I had taken several writing classes at the University of Arizona, so I figured I had a fair chance at getting published. However, I couldn’t decide what to write. The newspaper probably would be swamped with submissions. Would the judges read every entry? I had to choose the right topic and the right title—things that would make my story stand out from, most likely, hundreds of others.
I wanted to keep it nice, so anything controversial was out. Finally, I opted to write about my scary (to me) walk home one summer night during the 60s, when I was in my late teens.
I had walked to a friend’s house early that evening; she was supposed to drive me home around 9 p.m. However, her sister hadn’t returned with the car. By 11:30 p.m., I was half asleep, and I wanted to go home. My parents went to bed early. I didn’t want to call them, so I decided to walk the mile or so to our house.
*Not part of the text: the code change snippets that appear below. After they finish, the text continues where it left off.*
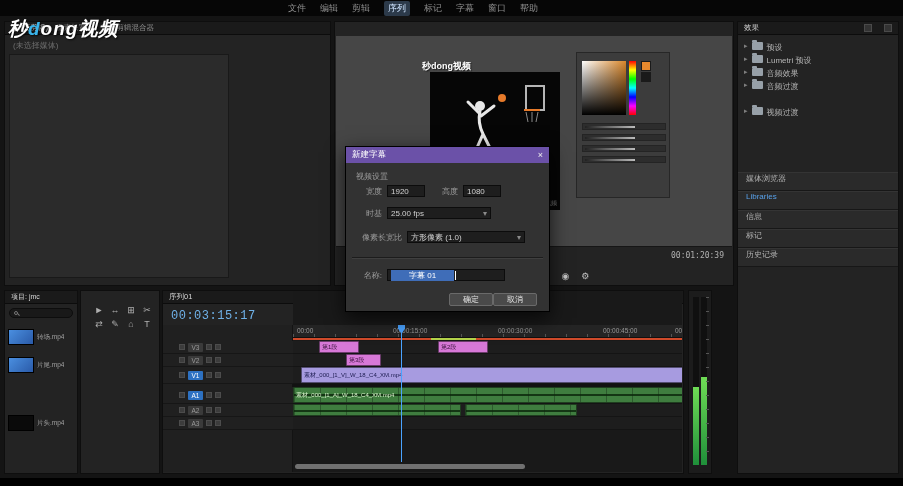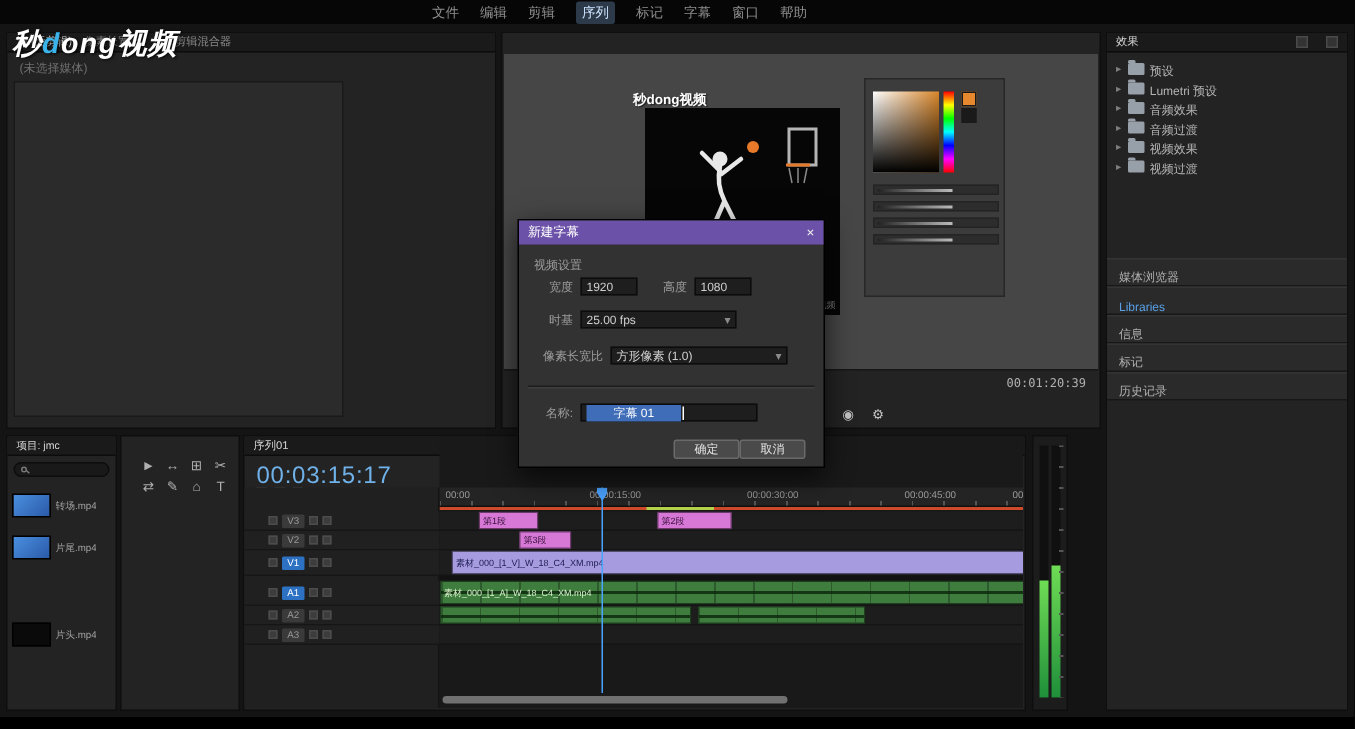--- a/index.html
+++ b/index.html
@@ -193,11 +193,6 @@
       <span class="folder"></span>
       <span>音频过渡</span>
     </div>
-    <div class="fitem" style="top:72px">
-      <span class="tri">▸</span>
-      <span class="folder"></span>
-      <span>视频效果</span>
-    </div>
     <div class="fitem" style="top:85px">
       <span class="tri">▸</span>
       <span class="folder"></span>

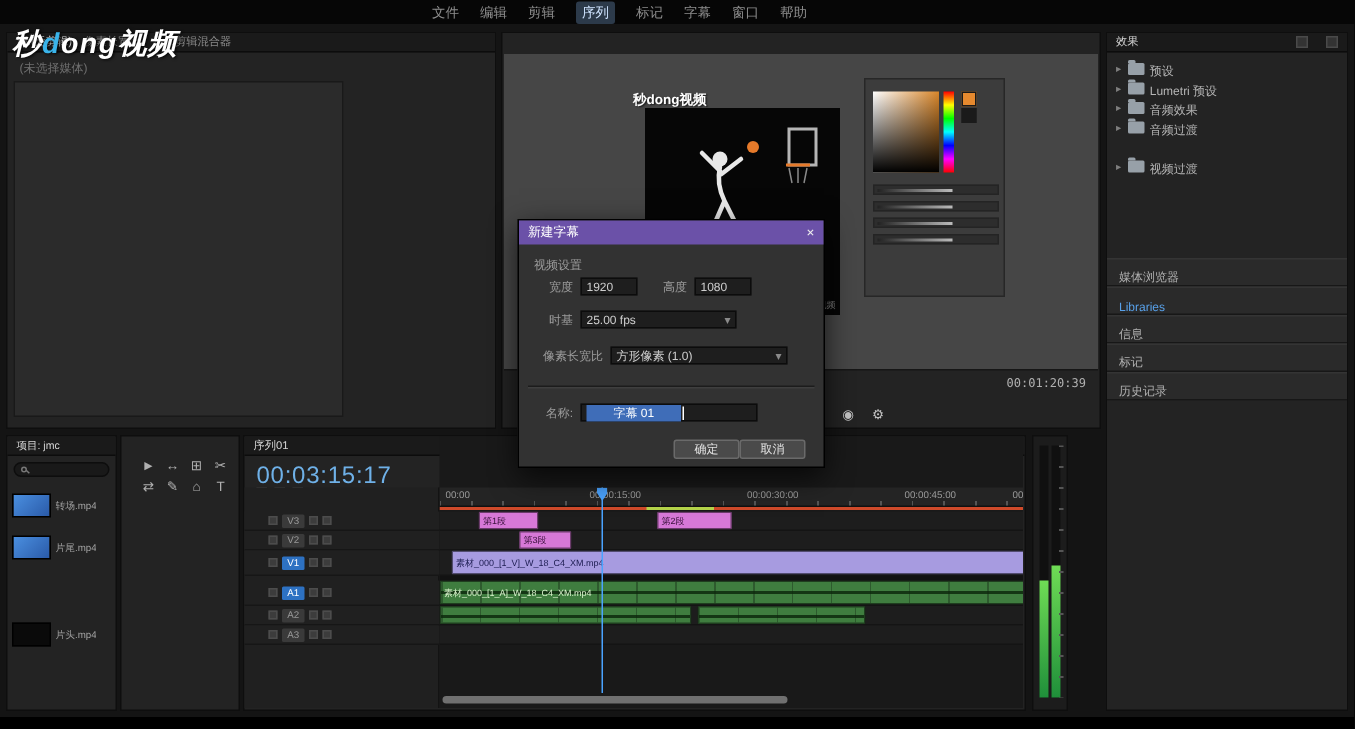--- a/index.html
+++ b/index.html
@@ -45,7 +45,7 @@
 .tri{font-size:7px;color:#7e7e7e}
 .folder{width:11px;height:8px;background:#97a0a8;border-radius:1px;position:relative;flex:none}
 .folder::before{content:"";position:absolute;top:-2px;left:0;width:5px;height:2px;background:#97a0a8;border-radius:1px 1px 0 0}
-.stackrow{position:absolute;left:0;right:0;height:19px;background:#2a2a2a;border-top:1px solid #343434;border-bottom:1px solid #171717;display:flex;align-items:flex-end;padding-left:8px;font-size:8px;color:#b0b0b0}
+.stackrow{position:absolute;left:0;right:0;height:19px;background:#2a2a2a;border-top:1px solid #343434;border-bottom:1px solid #171717;display:flex;align-items:flex-start;padding-left:8px;font-size:8px;color:#b0b0b0}
 .stackrow.blue{color:#58a0e8}
 .searchbox{position:absolute;left:4px;top:17px;width:64px;height:10px;background:#191919;border:1px solid #0d0d0d;border-radius:5px;display:flex;align-items:center;padding-left:4px}
 .mag{width:4px;height:4px;border:1px solid #777;border-radius:50%;position:relative}

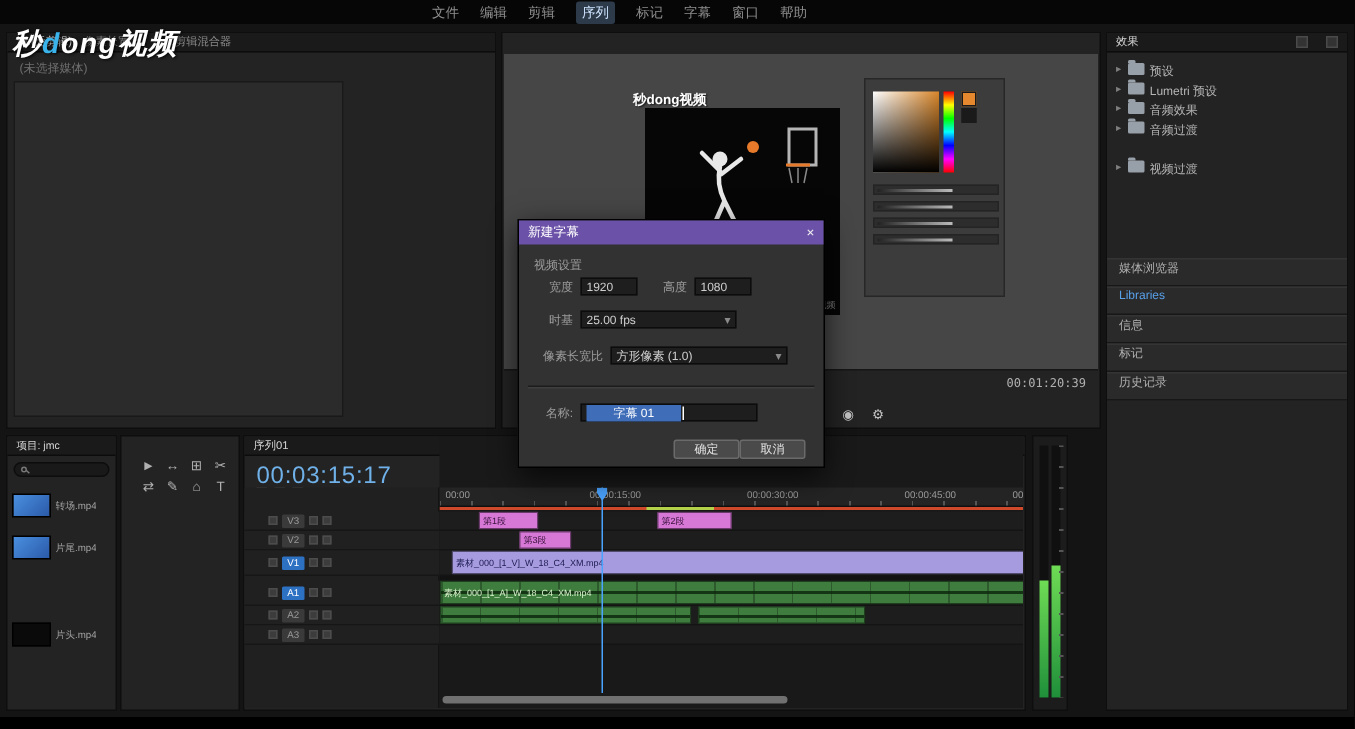--- a/index.html
+++ b/index.html
@@ -57,7 +57,7 @@
 .pname{font-size:6.5px;color:#a0a0a0;overflow:hidden;white-space:nowrap;text-overflow:ellipsis}
 .toolgrid{position:absolute;left:10px;top:12px;width:64px;display:flex;flex-wrap:wrap}
 .tool{width:16px;height:14px;display:flex;align-items:center;justify-content:center;font-size:9px;color:#b0b0b0}
-.tl-tc{position:absolute;left:8px;top:18px;font-family:Liberation Sans, sans-serif;font-size:16px;color:#6fb1e8;letter-spacing:.5px}
+.tl-tc{position:absolute;left:8px;top:18px;font-family:Liberation Mono, monospace;font-size:12px;color:#6fb1e8;letter-spacing:.5px}
 .miniicons{position:absolute;left:8px;top:34px;display:flex;gap:5px}
 .mi{width:7px;height:7px;background:#3a3a3a;border:1px solid #4a4a4a}
 .theadcol{position:absolute;left:0;top:34px;bottom:1px;width:130px;background:#202020;border-right:1px solid #131313}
We lived in one of those small towns where nothing ever happens. But I still felt a little skittish walking home alone. According to the local rumor mill, someone had recently spotted a prowler roaming around neighborhood yards after dark. If the prowler really existed, I hoped I wouldn’t run into him. (And, as it turned out, I didn’t.)
I put off writing the story until a week before the due date. I wrote the first draft, revised it, revised it again, and typed the final version. I titled it “A Walk on the Weird Side.” I was fairly certain that the title would get the judges’ attention and entice them to read the entire entry. I mailed it at the last minute and waited for a phone call from the newspaper.